You are asking a question with a wrong premise. Since the == operator does not compare memory locations, it isn’t sensible to changes of memory location per se. The == operator, applied to references, compares the identity of the referred objects, regardless of how the JVM implements it.
To name an example that counteracts the usual understanding, a distributed JVM may have objects held in the RAM of different computers, including the possibility of local copies. So simply comparing addresses won’t work. Of course, it’s up to the JVM implementation to ensure that the semantics, as defined in the Java Language Specification, do not change.
If a particular JVM implementation implements a reference comparison by directly comparing memory locations of objects and has a garbage collector that can change memory locations, of course, it’s up to the JVM to ensure that these two features can’t interfere with each other in an incompatible way.
If you are curious on how this can work, e.g. inside optimized, JIT compiled code, the granularity isn’t as fine as you might think. Every sequential code, including forward branches, can be considered to run fast enough to allow to delay garbage collection to its completion. So garbage collection can’t happen at any time inside optimized code, but must be allowed at certain points, e.g.
backward branches (note that due to loop unrolling, not every loop iteration implies a backward branch)
memory allocations
thread synchronization actions
invoking a method that hasn’t been inlined/analyzed
maybe something special, I forgot
So the JVM emits code containing certain “safe points” at which it is known, which references are currently held, how to replace them, if necessary and, of course, changing locations has no impact on the correctness. Between these points, the code can run without having to care about the possibility of changing memory locations whereas the garbage collector will wait for code reaching a safe point when necessary, which is guaranteed to happen in finite, rather short time.
But, as said, these are implementation details. On the formal level, things like changing memory locations do not exist, so there is no need to explicitly specify that they are not allowed to change the semantics of Java code. No implementation detail is allowed to do that.
I understand you are asking this question after someone says it behaves that way, but really asking if it does behave that way isn't the right approach to evaluating what they said.
What you should really be asking (primarily yourself, others only if you can't decide on an answer) is whether it makes sense for the GC to be allowed to cause a comparison to fail that logically should succeed (basically any comparison that doesn't include a weak reference).
The answer to that is obviously "no", as it would break pretty much anything beyond "hello, world" and probably even that.
So, if allowed, it is a bug -- either in the spec or the implementation.

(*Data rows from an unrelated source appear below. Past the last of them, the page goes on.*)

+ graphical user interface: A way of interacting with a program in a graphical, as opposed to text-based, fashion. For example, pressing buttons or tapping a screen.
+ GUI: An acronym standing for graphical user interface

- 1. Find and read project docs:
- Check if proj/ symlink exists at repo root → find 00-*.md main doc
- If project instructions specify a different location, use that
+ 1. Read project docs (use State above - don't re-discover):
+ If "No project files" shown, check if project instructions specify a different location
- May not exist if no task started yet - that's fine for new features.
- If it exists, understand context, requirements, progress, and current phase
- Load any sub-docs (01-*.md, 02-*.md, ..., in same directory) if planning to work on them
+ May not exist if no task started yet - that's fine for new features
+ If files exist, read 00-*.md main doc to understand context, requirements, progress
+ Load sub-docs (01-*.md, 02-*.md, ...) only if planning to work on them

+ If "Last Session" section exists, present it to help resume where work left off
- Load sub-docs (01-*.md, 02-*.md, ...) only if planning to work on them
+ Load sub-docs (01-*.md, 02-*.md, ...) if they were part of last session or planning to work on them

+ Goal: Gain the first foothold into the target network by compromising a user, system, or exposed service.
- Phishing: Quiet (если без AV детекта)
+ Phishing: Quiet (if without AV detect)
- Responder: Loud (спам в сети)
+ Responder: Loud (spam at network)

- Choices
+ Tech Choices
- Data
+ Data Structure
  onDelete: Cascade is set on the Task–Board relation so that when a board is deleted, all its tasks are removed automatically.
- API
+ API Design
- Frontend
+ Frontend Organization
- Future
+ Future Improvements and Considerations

Now since both the spec and the implementation were written by humans, it is possible such a bug exists. If so, it will be reported and almost certainly fixed.
No, because that would be flagrantly ridiculous and a patent bug.
The GC takes a great deal of care behind the scenes to avoid catastrophically breaking everything. In particular, it will only move objects when threads are paused at safepoints, which are specific places in the running code generated by the JVM for threads to be paused at. A thread at a safepoint is in a known state, where the positions of all the possible object references in registers and memory are known, so the GC can update them to point to the object's new address. Garbage collection won't break your comparison operations.
Java object hold a reference to the "object" not to the memory space where the object is stored.
Java do this because it allow the JVM to manage memory usage by its own (e.g. Garbage collector) and to improve global usage without impacting the client program directly.
As instance for improvement, the first X int (I don't remember how much) are always allocated in memory to execute for loop fatser (ex: for (int i =0; i<10; i++))
And as example for object reference, just try to create an and try to print it
int[] i = {1,2,3};
System.out.println(i);
You will see that Java returning a something starting with [I#. It is saying that is point on a "array of int at" and then the reference to the object. Not the memory zone!

What are good Java coding practices to help Java GC? [duplicate]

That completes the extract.